Il scienziato cubano Eduardo López-Collazo (Jovellanos, 3 luglio 1969) ha appena pubblicato "Narcisi", un romanzo di fiction ambientato a Madrid, una città in cui vive e lavora da trent'anni, ma che contiene anche molto di Cuba, il paese in cui è nato e da cui non è mai tornato. "È un regolamento di conti personale", dichiara in un'intervista rilasciata questo giovedì a CiberCuba.
A Cuba non è tornata. Inizialmente perché le sembrava fastidioso dover soddisfare tanti requisiti. Più tardi perché è stata oggetto di attacchi personali nel NTV, durante la crisi del Covid e dopo un'intervista pubblicata su CiberCuba. "Non ho fatto nulla. Perché vengo punita in questo modo?", si lamenta in riferimento agli attacchi ricevuti dalla stampa vicina al Partito Comunista.

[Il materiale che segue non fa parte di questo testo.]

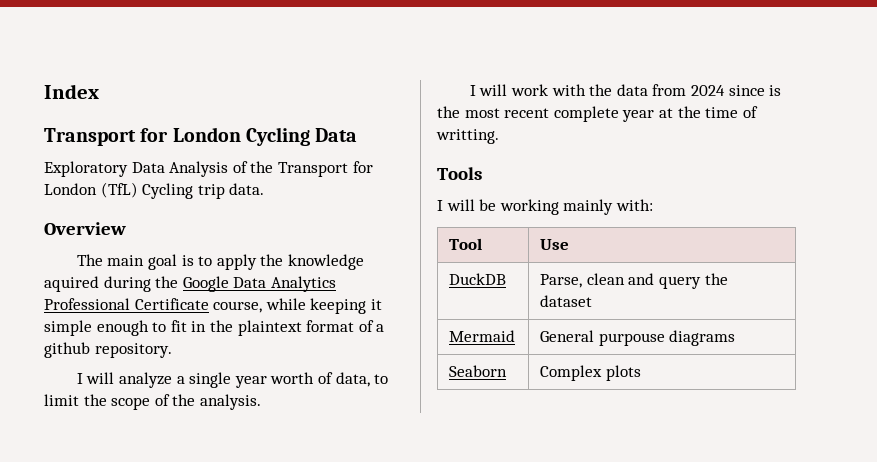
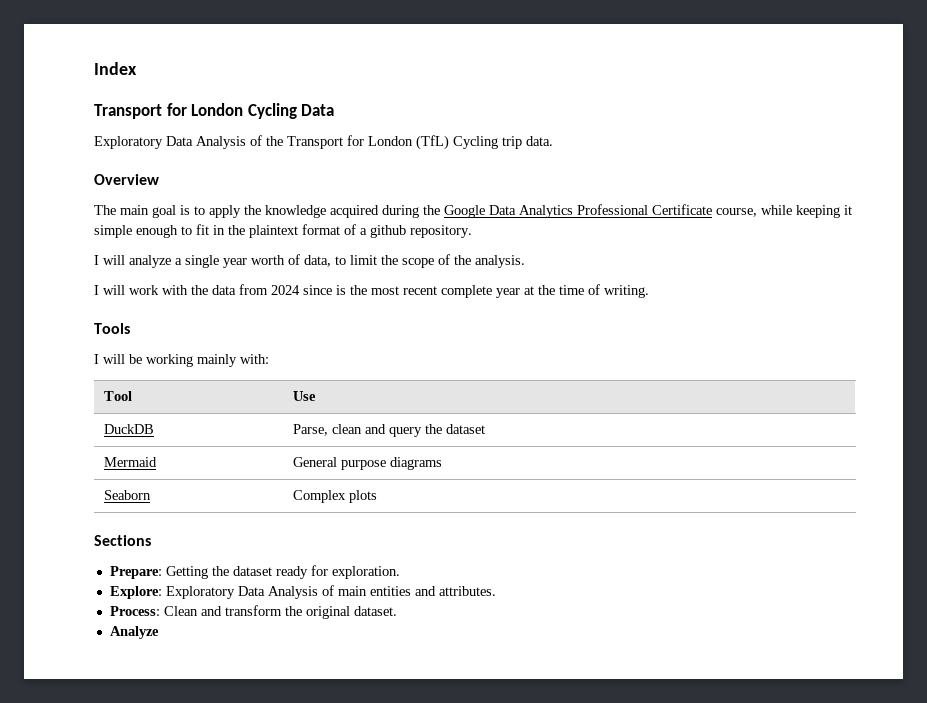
- The main goal is to apply the knowledge aquired during the Google Data Analytics Professional Certificate course, while keeping it simple enough to fit in the plaintext format of a github repository.
+ The main goal is to apply the knowledge acquired during the Google Data Analytics Professional Certificate course, while keeping it simple enough to fit in the plaintext format of a github repository.
- I will work with the data from 2024 since is the most recent complete year at the time of writting.
+ I will work with the data from 2024 since is the most recent complete year at the time of writing.
- Mermaid | General purpouse diagrams
+ Mermaid | General purpose diagrams
+ Sections
+ Prepare: Getting the dataset ready for exploration.
+ Explore: Exploratory Data Analysis of main entities and attributes.
+ Process: Clean and transform the original dataset.
+ Analyze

Pubblicato dalla Editorial Huso, "Narcisi" racconta la storia di una psicoanalista che studia le vite "fratturate e complesse" di otto uomini che si rivolgono a lei. Uno di loro, Oliverio, è l'alter ego di Eduardo López-Collazo, confessa l'autore.
La novela, già in vendita su Amazon, è esaurita temporaneamente prima di essere presentata ufficialmente a Siviglia, Barcellona e Madrid, in date che non sono ancora confermate perché il libro è uscito in vendita il 1 aprile e ha già superato le migliori aspettative. Infatti, il cineasta cubano Carlos Lechuga, che ha intervistato López-Collazo per El Estornudo, gli ha detto, in segno di complimento, che non sapeva scrivesse così bene.

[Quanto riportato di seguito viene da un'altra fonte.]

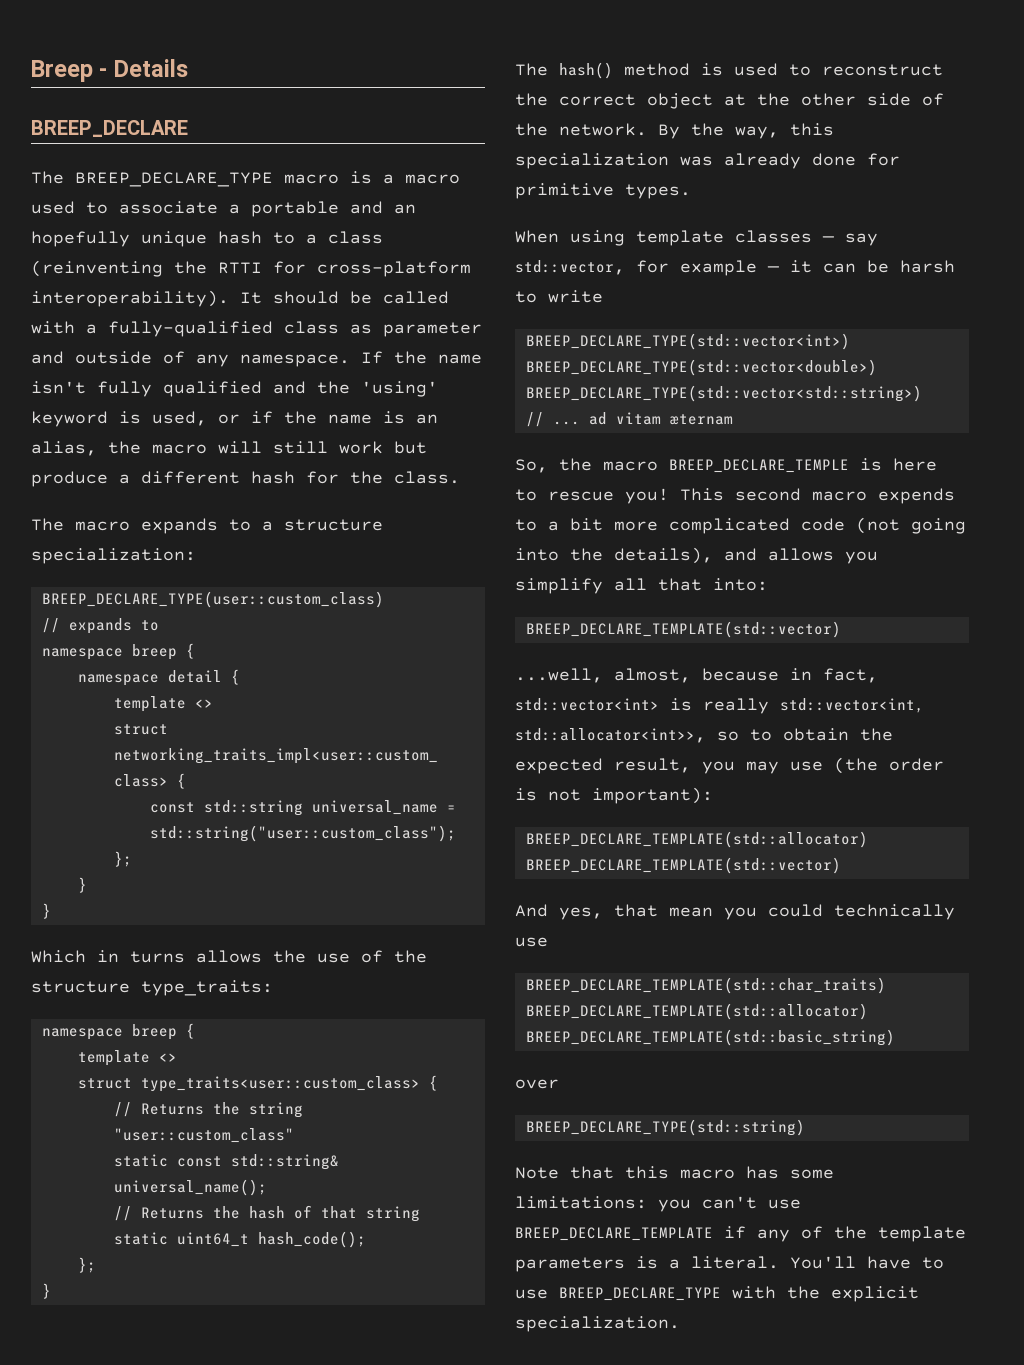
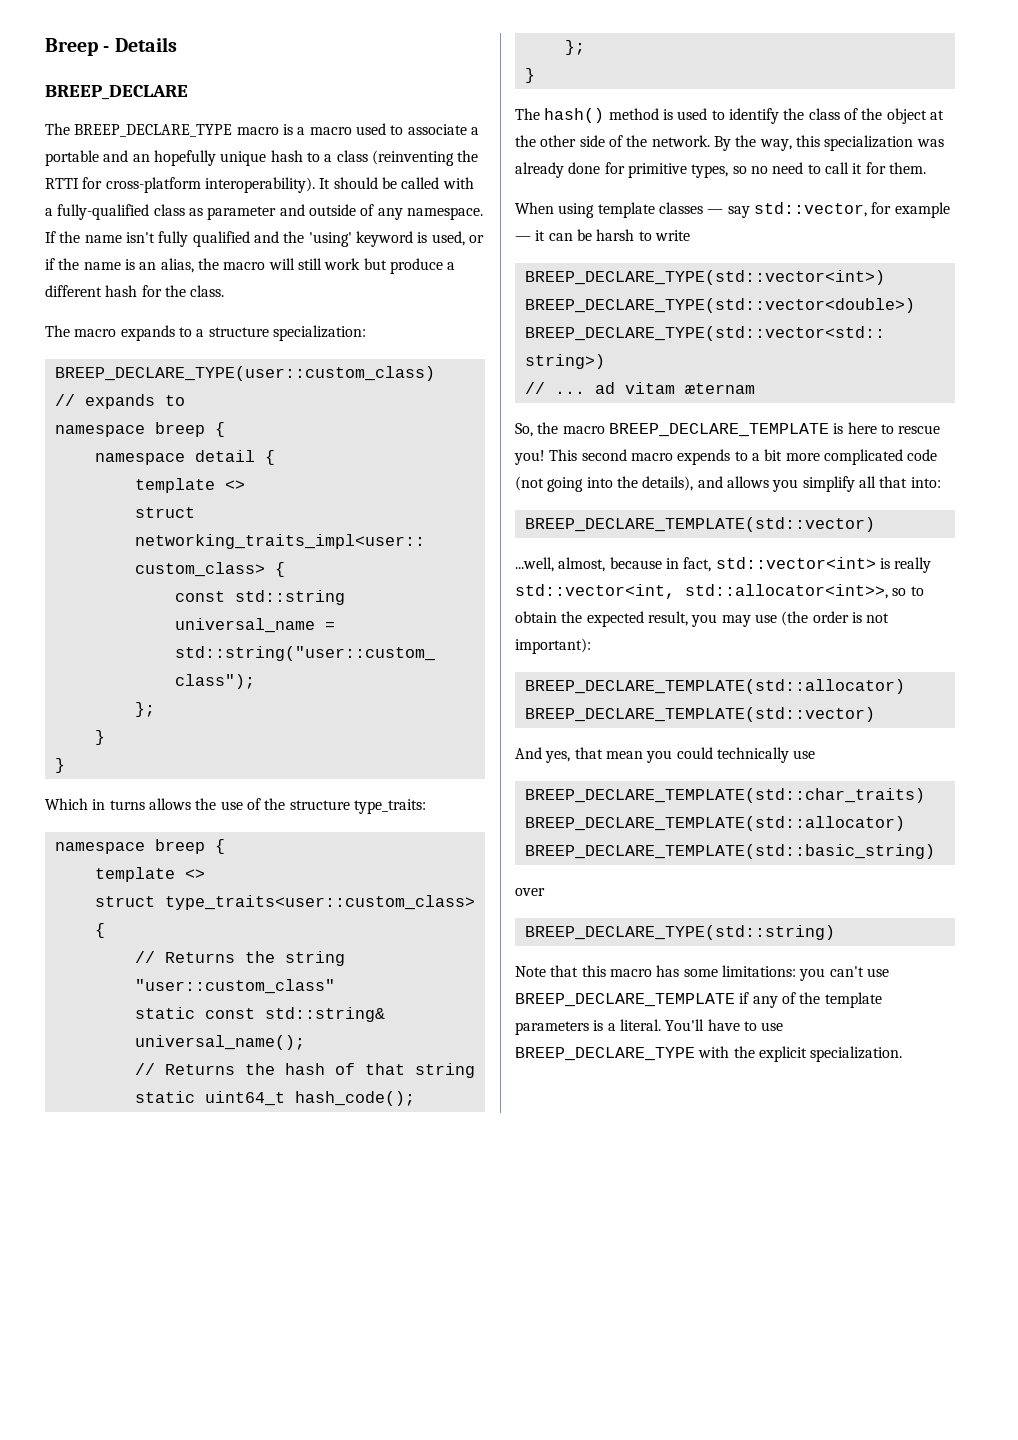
- The hash() method is used to reconstruct the correct object at the other side of the network.
+ The hash() method is used to identify the class of the object at the other side of the network.
- By the way, this specialization was already done for primitive types.
+ By the way, this specialization was already done for primitive types, so no need to call it for them.
- So, the macro BREEP_DECLARE_TEMPLE is here to rescue you!
+ So, the macro BREEP_DECLARE_TEMPLATE is here to rescue you!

Il fatto è che Eduardo López-Collazo è più di un fisico nucleare che fa critiche di danza e scrive articoli sulla stampa spagnola. Ora si presenta come scrittore di fiction dopo aver trascorso dieci anni (due in più di quanto previsto, a causa della crisi del Covid) alla direzione medica dell'Istituto IdiPaz di Madrid, il più grande centro di ricerca scientifica in Spagna, al quale continua a essere legato attualmente come ricercatore e con altre responsabilità.
La sua novella "Narcisos" ruota attorno al narcisismo di otto uomini che cercano aiuto psicologico per affrontare le loro paure, i loro fallimenti, i sogni non realizzati, i maltrattamenti psicologici accumulati e le rotture delle relazioni. Ma ci sono spiragli per il disincanto con cui López-Collazo vede il futuro per Cuba, un paese che langue da anni senza meritare l'attenzione dell'Occidente, commenta con CiberCuba.
A la attesa di vedere come vanno le vendite di "Narcisos", López-Collazo sta già lavorando a un secondo capitolo di questo romanzo che, in realtà, è il quarto libro che pubblica. I precedenti erano dedicati al cancro e all'HIV. Infatti, "Cos'è il cancro?" è stato incluso nel 2019 in una lista pubblicata dal quotidiano spagnolo El País, dei dieci libri su tematiche terribili, che si leggono con piacere.
Questa novela, aggiunge l'autore, è anche un riflesso del narcisismo cubano, che ci ha fatto credere di essere nati su un'Isola che è il centro del mondo. "Ah... non lo è?", scherza lo scienziato.